Multiscale Rolling Attention Network With Enhanced Local and Global Features for Medical Image Segmentation
Multiscale Rolling Attention Network With Enhanced Local and Global Features for Medical Image Segmentation
Shangwang Liu,Yusen Wang,3 Authors,Yulin Cheng
TLDR
The LLA network is proposed, the core of which is to enhance the model's ability to extract detailed features from images by learning global contextual information in multiple directions of the whole image through a parallel dual orthogonal rolling multilayer perceptron (DOR‐MLP), as well as by enhancing the extraction of detailed features from images through the local perceptual ability of the windowed attention module.
Abstract
Medical image segmentation plays a key role in disease diagnosis, but its accuracy is often constrained by the morphological variability and scale variability of lesions. Although existing methods alleviate this problem by fusing local and global features, they suffer from the defects of low feature fusion efficiency and insufficient multiscale modeling.
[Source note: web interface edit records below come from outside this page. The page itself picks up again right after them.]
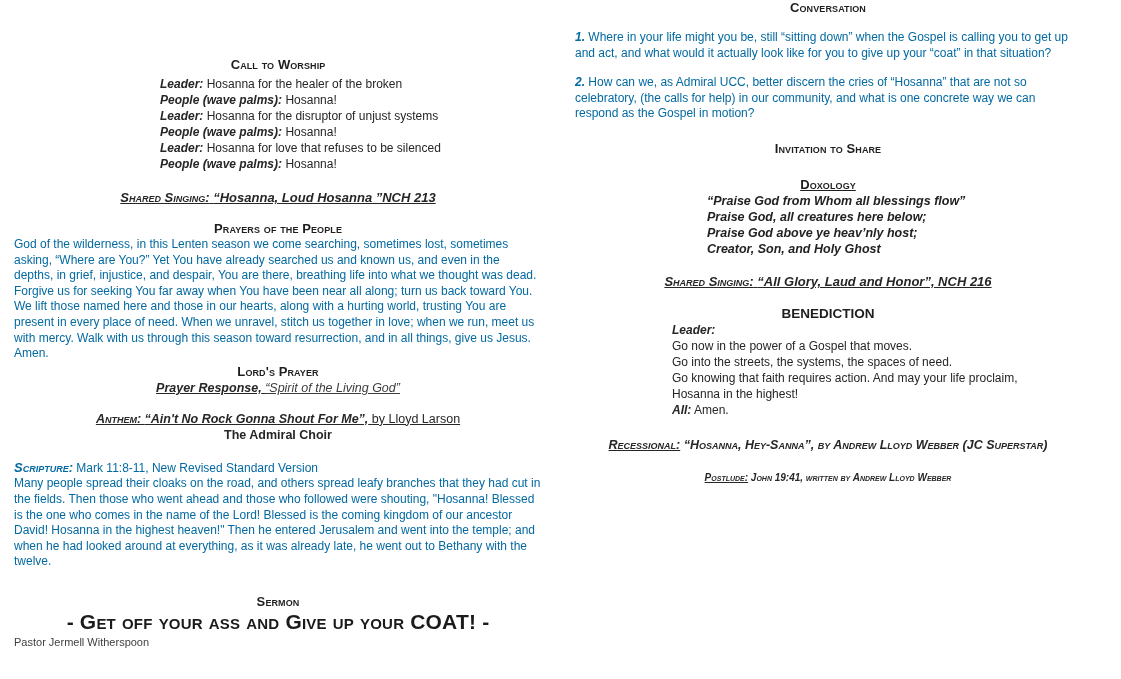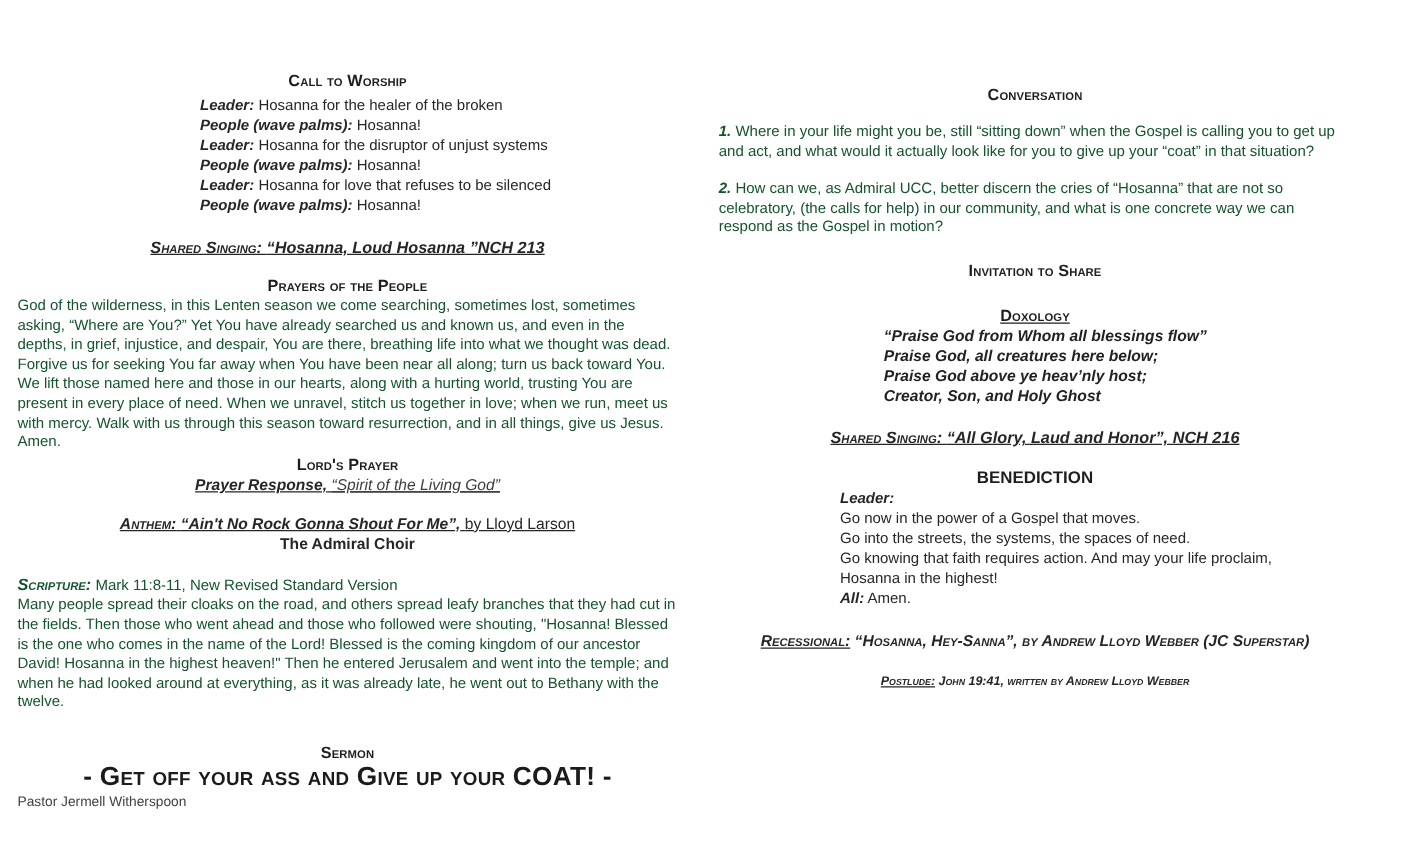"Conversation" .col-right { padding-top: 68px -> none }
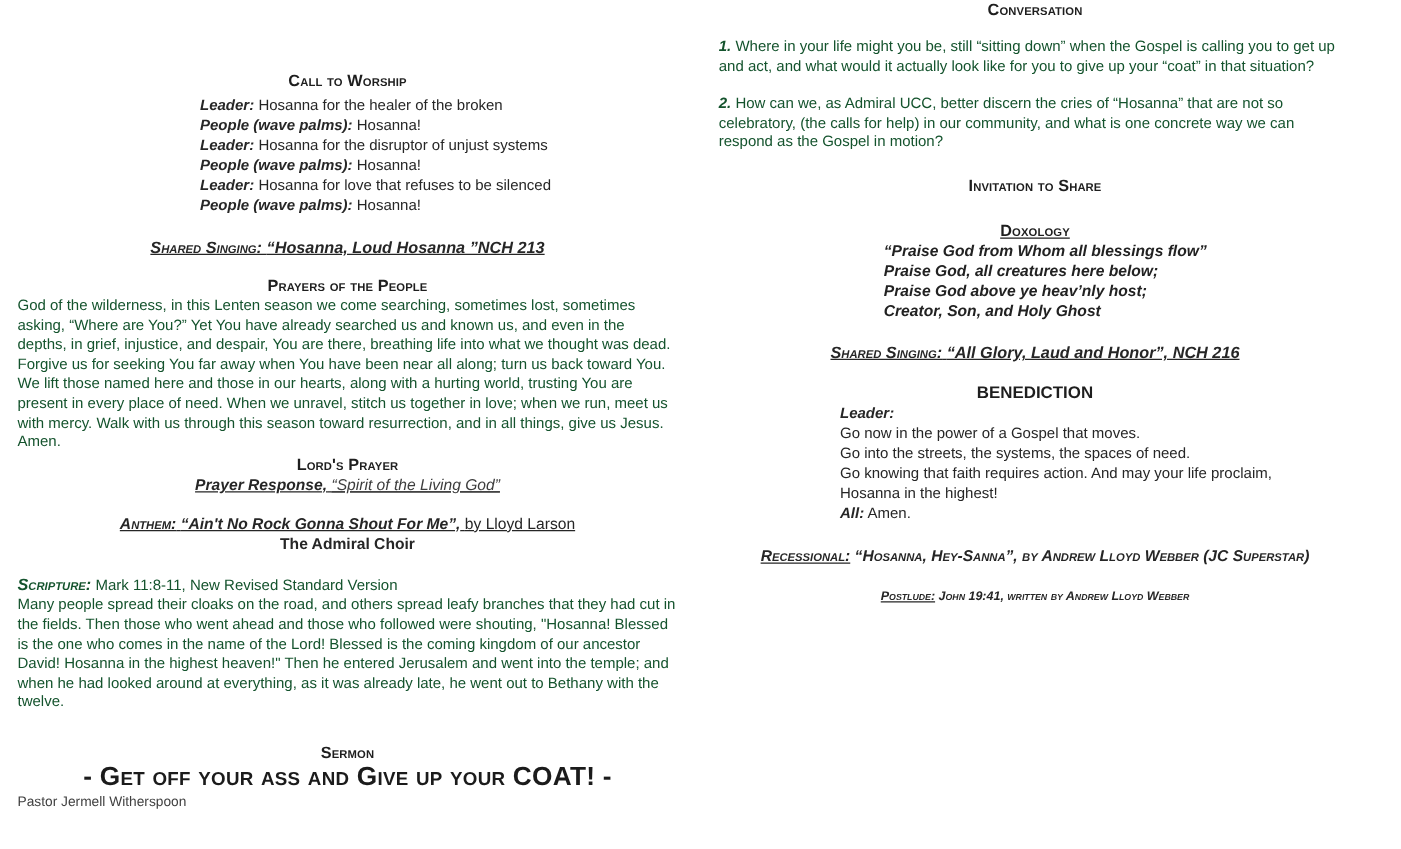"1. Where in your life" .body-par { color: #14532d -> #0369a1 }
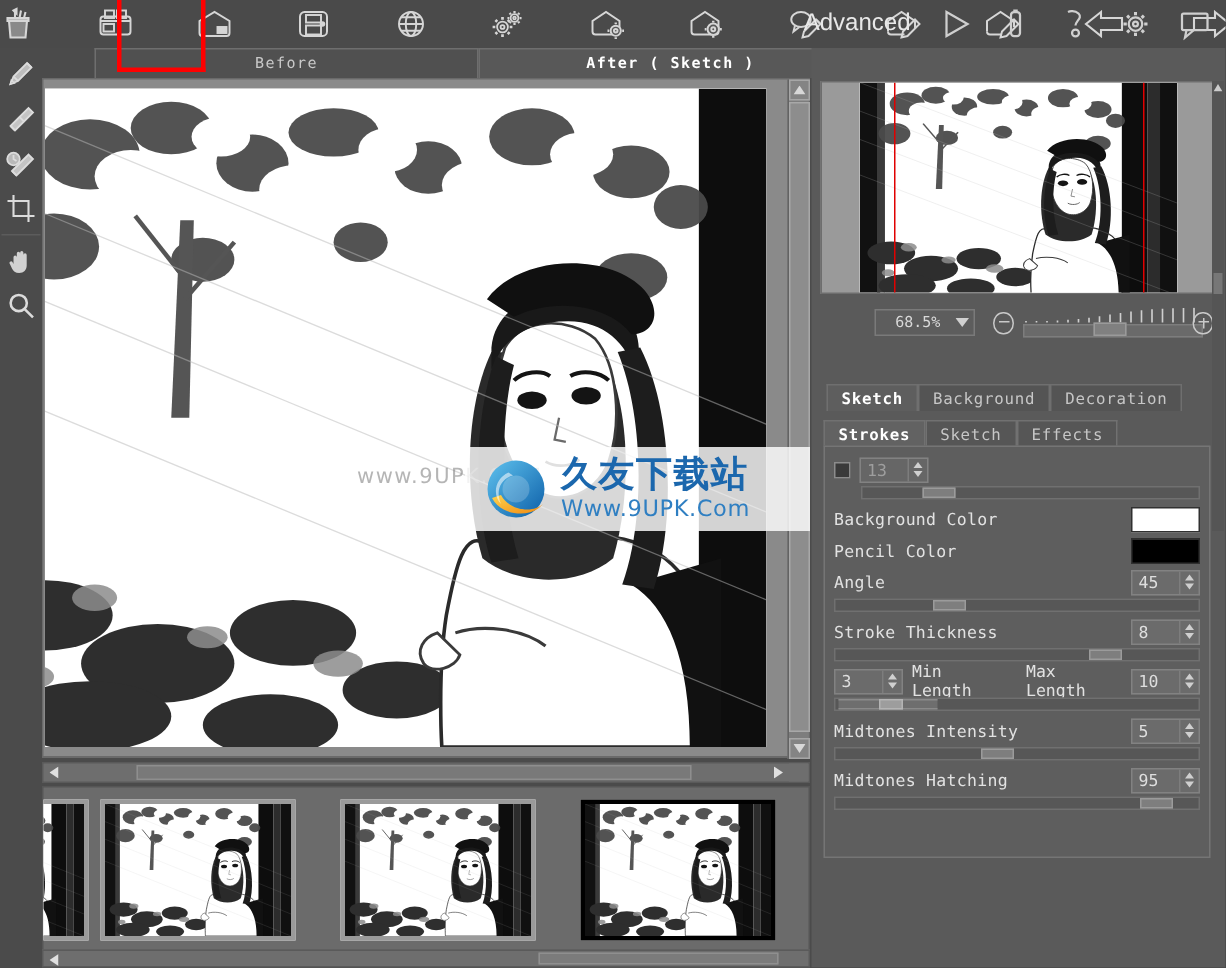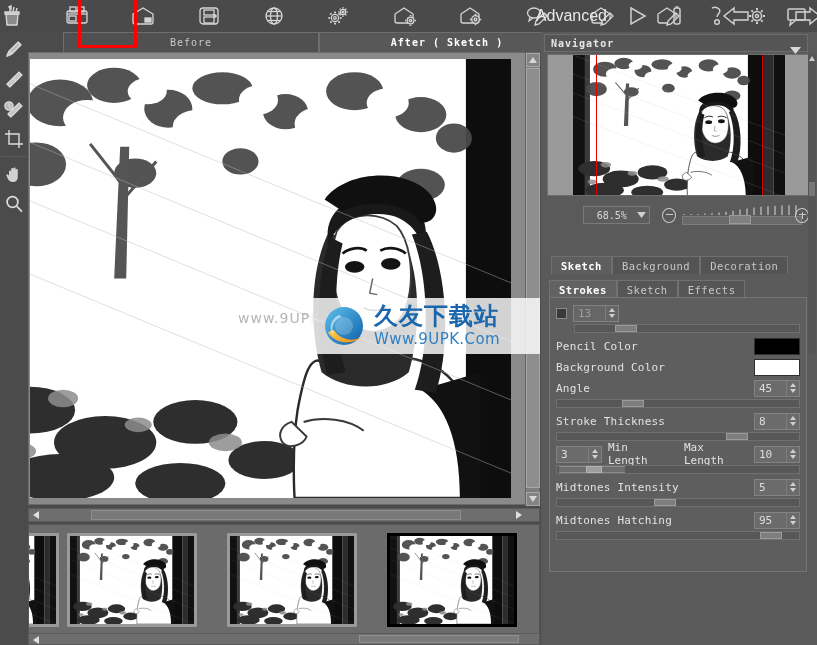"Navigator" div { html: <div> <span>Navigator</span> <span> <svg> <path></path> </svg> </span> </div> -> none }
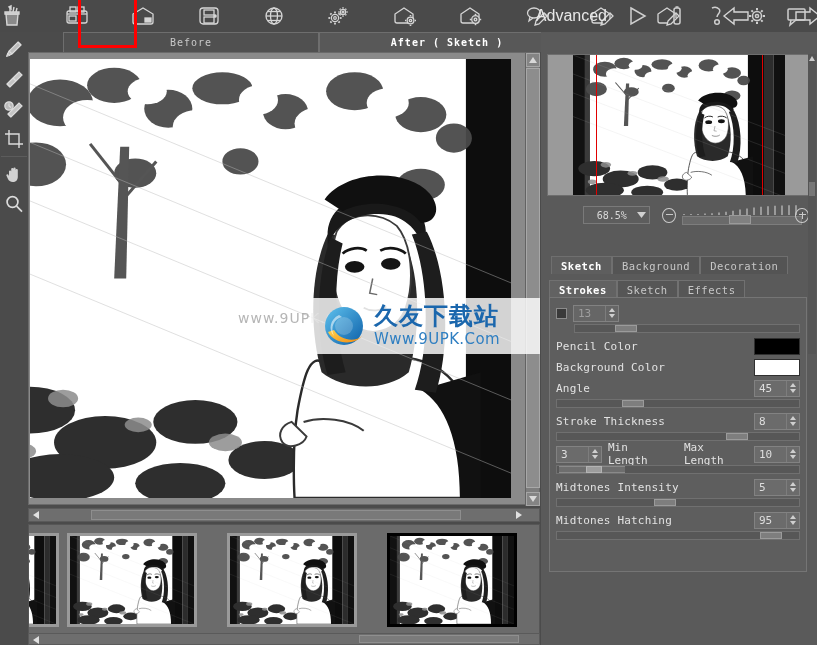"Pencil Color" div.prop-row { order: before "Background Color" -> after "Background Color" }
To this end, we propose the LLA network, the core of which is to enhance the model's ability to extract detailed features from images by learning global contextual information in multiple directions of the whole image through a parallel dual orthogonal rolling multilayer perceptron (DOR‐MLP), as well as by enhancing the extraction of detailed features from images through the local perceptual ability of the windowed attention module. We introduce multiscale field blocks (MSF) in skip connections containing four parallel convolutional branches of different sizes to extract more comprehensive and richer feature information at different scales. The encoder and decoder utilize double‐layer convolution and residual concatenation for efficient feature extraction. Experiments on BUSI, PH2, and DDTI datasets show that the IoU reaches 73.32%, 90.96%, and 70.89%, respectively, and our method effectively captures local and global information and achieves better segmentation results compared to other state‐of‐the‐art methods.